There was one W-body everybody seemed to love: the Oldsmobile Cutlass Supreme Convertible. Based on a small run of convertibles built for the 1988 Indy 500 pace car program, the full production version looked great and demand outstripped supply for much of its 1990–95 run. The droptop Supreme ended up being Olds’ final ragtop, and 35 years later, both the coupe and convertible have come into their own as classics. The styling still stands out.

As a car-obsessed kid, I loved the wild design of the Cutlass coupe and convertible. But I always wondered how such a radical departure from the previous Cutlasses happened. How did that convertible get made? To get the answers to those questions, I sat down (separately) with Ed Welburn, GM’s VP of global design from 2005 to 2016, and David Draper, former CEO of Cars & Concepts (C&C), who engineered and converted the cars.

In the mid-1980s, Welburn was an Oldsmobile studio staffer working under design leads John Perkins and, later, David North. While Welburn was helping shape the Cutlass and the streamlined Aerotech, Draper was designing convertibles for Chrysler and Ford as well as projects for Olds that Welburn also worked on, like the 1983 Hurst/Olds and the 1985 Cutlass Calais pace car, both projects Welburn also worked on.

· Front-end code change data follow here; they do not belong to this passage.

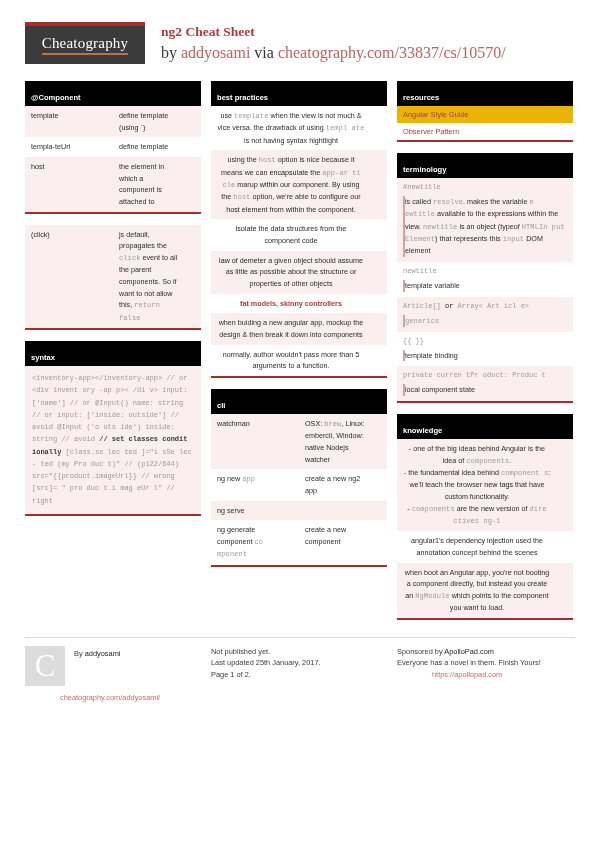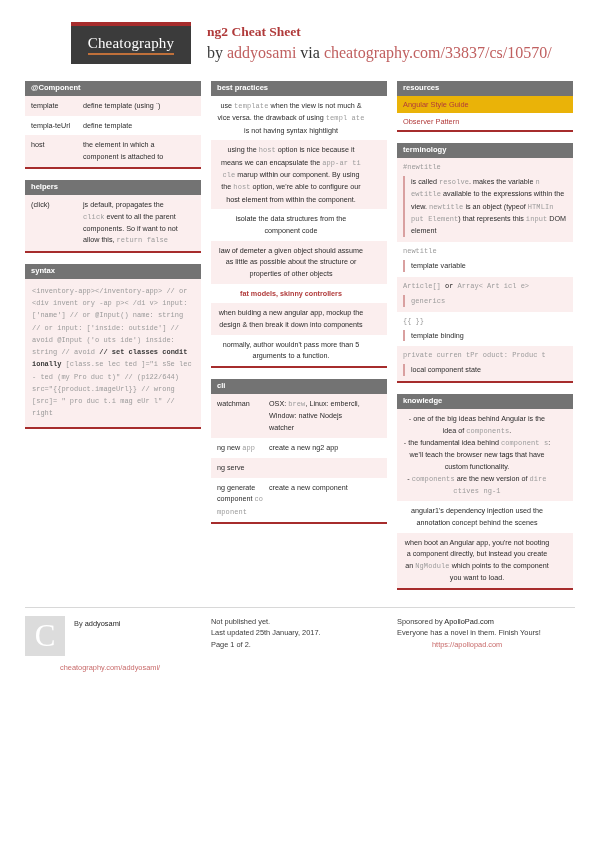--- a/index.html
+++ b/index.html
@@ -12,7 +12,7 @@
   .page { position: relative; width: 600px; height: 849px; padding: 0; }
 
   
-  .header { display: flex; align-items: flex-start; padding: 22px 25px 0 25px; margin-left: 46px; }
+  .header { display: flex; align-items: flex-start; padding: 22px 25px 0 25px; }
   .logo-box {
     width: 120px; height: 42px;
     background: #3b3b3b;

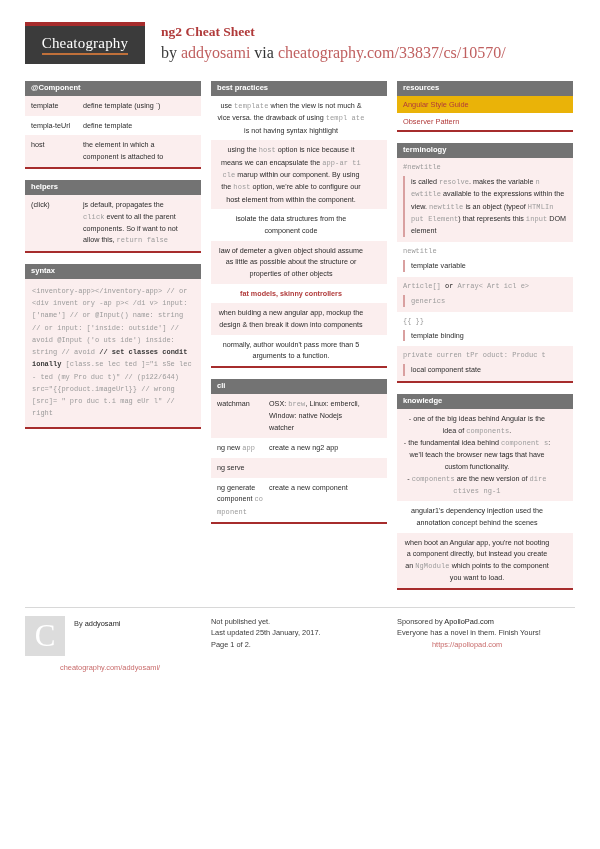--- a/index.html
+++ b/index.html
@@ -59,11 +59,11 @@
   
   .block { margin-bottom: 11px; border-bottom: 2px solid #a62c2c; }
   .block-title {
-    background: #737373;
+    background: #000000;
     color: #ffffff;
     font-size: 7.6px;
     font-weight: bold;
-    padding: 2px 6px 4px 6px;
+    padding: 12px 6px 4px 6px;
     line-height: 1.2;
   }
   .rows { }

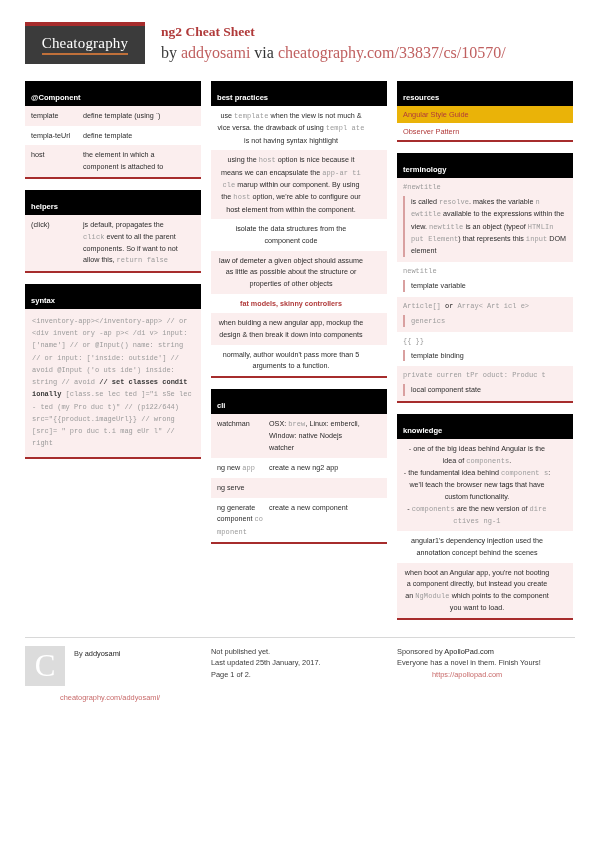--- a/index.html
+++ b/index.html
@@ -74,6 +74,7 @@
     color: #2c2c2c;
     padding: 4px 22px 4px 6px;
     background: #ffffff;
+    gap: 36px;
   }
   .row.alt { background: #fbeeee; }
   .row .k { width: 52px; flex: none; padding-right: 5px; }

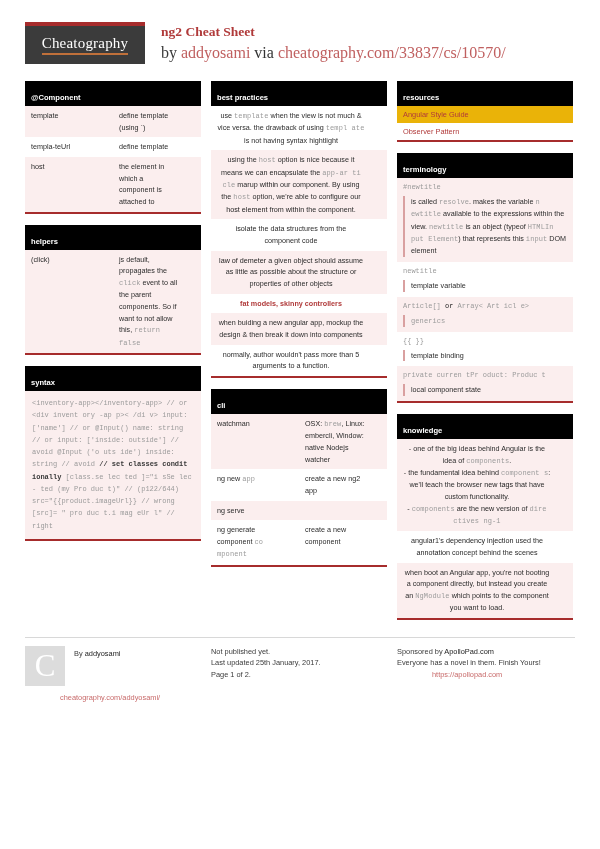--- a/index.html
+++ b/index.html
@@ -115,7 +115,6 @@
   .term-def {
     border-left: 2px solid #d9a0a0;
     margin-top: 2px;
-    padding-left: 6px;
     font-size: 7.2px;
     line-height: 1.62;
     color: #2c2c2c;

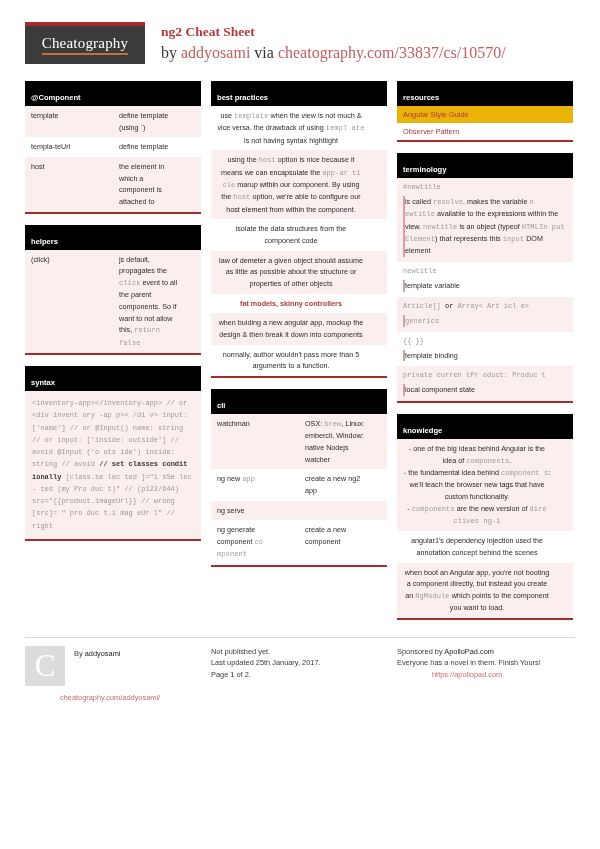--- a/index.html
+++ b/index.html
@@ -194,7 +194,6 @@
       </div>
 
       <div class="block">
-        <div class="block-title">helpers</div>
         <div class="rows">
           <div class="row alt">
             <div class="k">(click)</div>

“It happened that C&C was in Brighton [Michigan], right between Oldsmobile in Lansing and GM’s tech center in Warren,” Welburn said. “That made them an easy partner but they also put real quality into what they did. I recall many drives to Brighton.”

The Aero Cutlass

Work began on the W-body in 1983–84, when the “aero look” was king. Welburn credits that aesthetic to the influence of the Audi 5000 and Ford Sierra. “GM had also done concepts like that, but we’d never put anything like them into production.” As it turned out, that would soon change—possibly because CEO Roger Smith had been skewered in Fortune magazine in 1983 for the company’s “cookie cutter” cars and seeming lack of interest in design. The magazine parked four burgundy A-body sedans next to each other to hammer home the point.

Fortune

“I’d worked on the previous three Cutlasses and they were all big sellers,” Welburn said, “but the edict, from Smith directly, was that change was needed. In the studio, I did a whole lot of sketches, evolutionary and revolutionary, but when the time came to choose, the direction from the top was definitely ‘revolutionary.’”

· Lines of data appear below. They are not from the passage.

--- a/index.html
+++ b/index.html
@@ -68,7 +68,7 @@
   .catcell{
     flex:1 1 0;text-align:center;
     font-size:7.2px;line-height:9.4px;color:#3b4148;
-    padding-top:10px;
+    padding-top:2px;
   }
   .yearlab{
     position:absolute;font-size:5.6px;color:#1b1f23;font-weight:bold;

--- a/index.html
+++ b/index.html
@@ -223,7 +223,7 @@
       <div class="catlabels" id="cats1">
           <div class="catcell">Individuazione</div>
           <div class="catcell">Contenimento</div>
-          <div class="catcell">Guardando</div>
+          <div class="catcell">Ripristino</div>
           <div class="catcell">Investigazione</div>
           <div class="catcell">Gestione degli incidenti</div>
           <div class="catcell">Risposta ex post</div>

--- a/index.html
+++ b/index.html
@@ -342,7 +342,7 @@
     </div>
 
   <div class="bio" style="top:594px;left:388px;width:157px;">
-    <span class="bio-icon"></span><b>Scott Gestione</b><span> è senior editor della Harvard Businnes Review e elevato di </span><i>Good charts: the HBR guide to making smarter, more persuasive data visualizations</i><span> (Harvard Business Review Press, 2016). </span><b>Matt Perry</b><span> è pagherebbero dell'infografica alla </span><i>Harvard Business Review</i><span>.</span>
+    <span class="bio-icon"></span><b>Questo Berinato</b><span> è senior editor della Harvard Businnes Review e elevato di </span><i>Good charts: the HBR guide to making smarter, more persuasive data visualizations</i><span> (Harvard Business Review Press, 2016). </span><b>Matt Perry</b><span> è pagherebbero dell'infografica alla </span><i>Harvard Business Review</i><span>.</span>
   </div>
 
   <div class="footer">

Smith had a specific example in mind: the Aero 2000 concept car created for GM’s exhibit at Disney World’s Epcot Center. “It was a very aerodynamic, sleek-looking car, but also very small because it had to fit in the exhibit. It had a glass-to-glass roof with no conventional sail panel, which was part of our inspiration,” explained Welburn. Aside from its electroluminescent dashboard, the interior was less radical and more of an evolution of the previous car.

Aero 2000 concept car disney epcot
Aero 2000 GM

“As designers, we were all excited to work on something that cutting edge. But the whole time we were working on it, market research kept saying that this wasn’t exactly the right car for the moment.” It was, however, what leadership wanted.

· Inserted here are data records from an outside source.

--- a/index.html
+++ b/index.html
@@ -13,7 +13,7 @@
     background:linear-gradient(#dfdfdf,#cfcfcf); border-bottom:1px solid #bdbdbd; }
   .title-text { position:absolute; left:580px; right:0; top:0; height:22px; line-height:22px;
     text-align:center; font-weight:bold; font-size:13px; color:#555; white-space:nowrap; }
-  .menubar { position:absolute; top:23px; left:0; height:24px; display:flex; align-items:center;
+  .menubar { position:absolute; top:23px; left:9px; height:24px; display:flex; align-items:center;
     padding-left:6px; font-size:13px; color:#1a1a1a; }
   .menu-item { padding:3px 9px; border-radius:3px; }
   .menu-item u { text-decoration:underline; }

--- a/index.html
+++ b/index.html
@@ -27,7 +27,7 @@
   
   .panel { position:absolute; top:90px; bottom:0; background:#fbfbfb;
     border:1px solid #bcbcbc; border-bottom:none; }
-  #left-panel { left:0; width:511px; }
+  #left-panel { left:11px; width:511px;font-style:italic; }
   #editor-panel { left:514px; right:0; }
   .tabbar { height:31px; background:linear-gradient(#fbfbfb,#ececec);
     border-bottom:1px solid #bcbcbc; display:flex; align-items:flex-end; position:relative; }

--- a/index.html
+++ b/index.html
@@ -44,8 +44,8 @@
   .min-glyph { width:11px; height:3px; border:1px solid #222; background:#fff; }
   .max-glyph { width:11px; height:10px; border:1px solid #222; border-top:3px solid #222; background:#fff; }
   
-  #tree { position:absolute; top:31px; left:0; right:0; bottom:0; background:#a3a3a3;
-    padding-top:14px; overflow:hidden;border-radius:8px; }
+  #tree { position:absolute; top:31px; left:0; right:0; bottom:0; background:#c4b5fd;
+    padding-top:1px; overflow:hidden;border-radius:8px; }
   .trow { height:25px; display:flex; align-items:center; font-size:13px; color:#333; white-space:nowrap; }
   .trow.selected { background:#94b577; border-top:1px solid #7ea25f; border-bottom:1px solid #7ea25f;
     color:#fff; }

Part of the issue, Welburn said, is that the market was trending away from coupes and towards sports sedans. “The Taurus really fit that bill, and we were only working on coupes.” There was a Chevy sedan in the pipeline but the other sedans didn’t arrive for two years after the coupes because they were added very late in the game. In 1988 and 1989, four-door buyers would be shown to the Cutlass Ciera, one of the Fortune cover cars.

Sure enough, Once the Cutlass arrived, it didn’t meet sales aspirations. “We got really good press and the car looked really distinctive,” but as predicted by the researchers, the lineup only having coupes to sell didn’t help the launch. Nor did the memorable but incoherent “This is not your father’s Oldsmobile” ad campaign promoting the new Supreme, which demeaned existing Olds customers while simultaneously failing to win new ones.

The pace cars

Olds-Cutlass-Pace-Car-edit
eBay

The Indy pace cars of 1988 were part of that initial marketing push, but they also had another purpose. In talking with Welburn about my own recollections of the cars, I mention my favorite NASCAR driver, Harry Gant, who famously piloted a Cutlass to four straight wins in September 1991.

“It’s funny that you mention Gant,” Welburn said. “Towards the end of the design program, we created a special fascia meant for drivers like Gant and A.J. Foyt in NASCAR, Paul Newman, and Paul Gentilozzi in IMSA, and Warren Johnson in NHRA. The car was very aerodynamic for that time, but for racing we knew it needed more of an edge, so we went into the wind tunnel and tested out an altered version of the front fascia. We homologated it by building the pace cars.”

Cutlass Pace Car
Mecum

Oldsmobile turned to Cars & Concepts to build its planned 200 pace-car coupes and 50 convertibles, including the three race-use vehicles. Co-founded in 1976 by Draper, a former White Truck engineer, and a veteran of the original Hurst/Olds programs, Dick Chrysler, one of the company’s first jobs was the modifications on the 1976 Hurst/Olds. “We often worked with [Oldsmobile chief engineer] Ted Lucas back then,” Draper said. That first project led to many more.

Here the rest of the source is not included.